Task statement:
The response should contain all of the data below, reproduced exactly, and no pictures.

Recorded data:
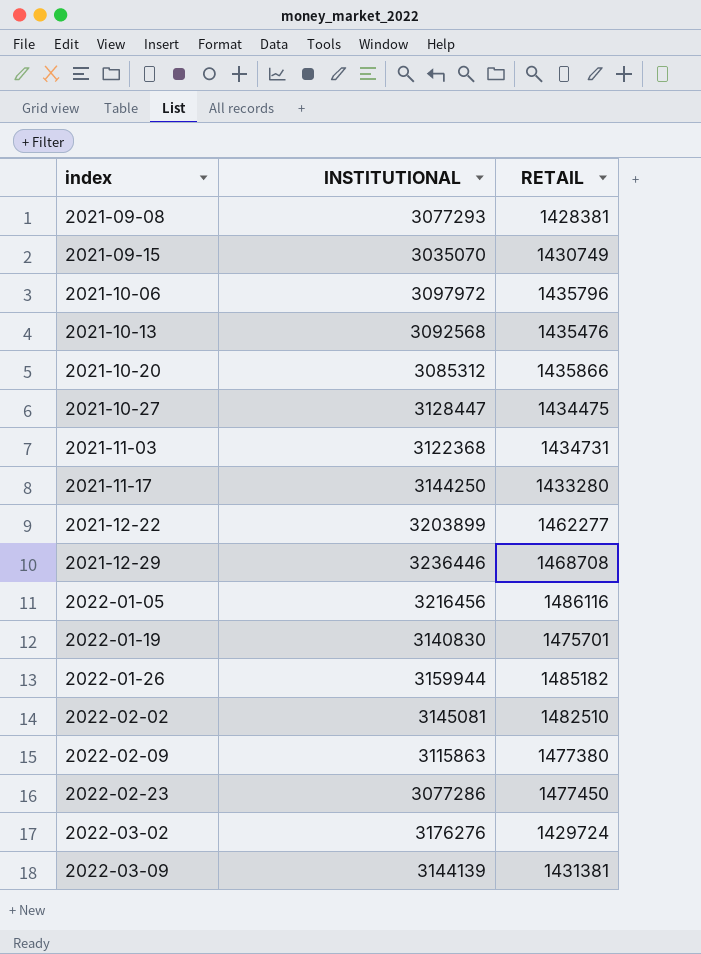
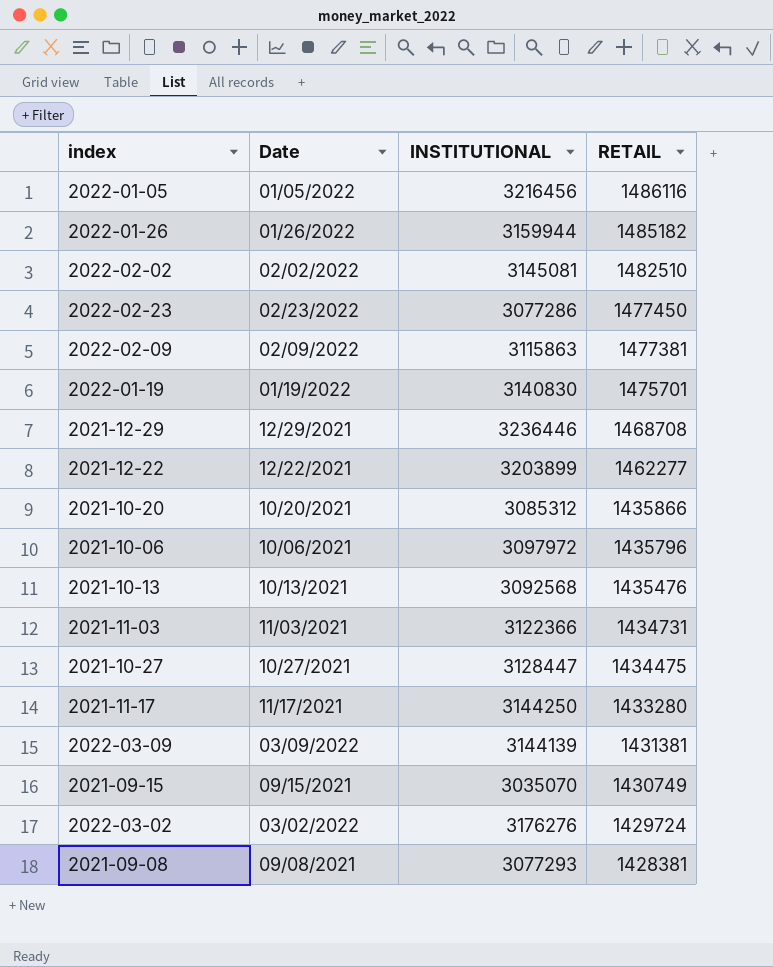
row order: index ascending -> RETAIL descending
column Date | position: none -> 2
2022-02-09 | RETAIL: 1477380 -> 1477381
2021-11-03 | INSTITUTIONAL: 3122368 -> 3122366

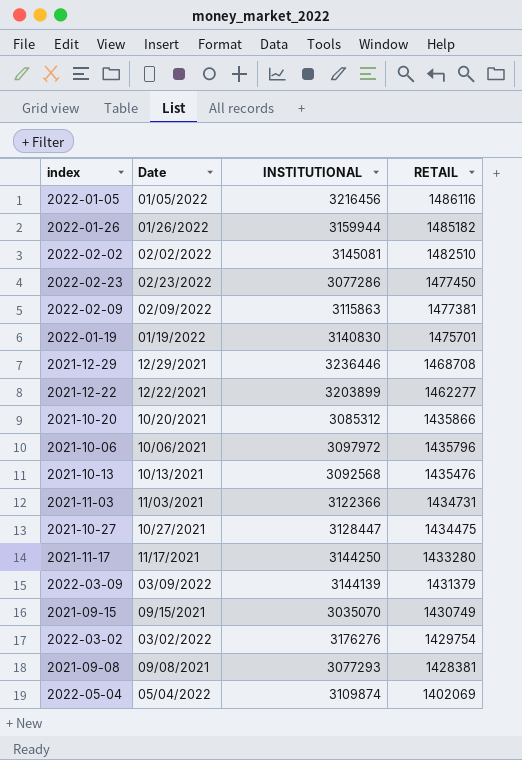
2022-03-09 | RETAIL: 1431381 -> 1431379
2022-03-02 | RETAIL: 1429724 -> 1429754
row 2022-05-04: none -> 05/04/2022 | 3109874 | 1402069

Answer box:
row order: index ascending -> RETAIL descending
column Date | position: none -> 2
2022-02-09 | RETAIL: 1477380 -> 1477381
2021-11-03 | INSTITUTIONAL: 3122368 -> 3122366

2022-03-09 | RETAIL: 1431381 -> 1431379
2022-03-02 | RETAIL: 1429724 -> 1429754
row 2022-05-04: none -> 05/04/2022 | 3109874 | 1402069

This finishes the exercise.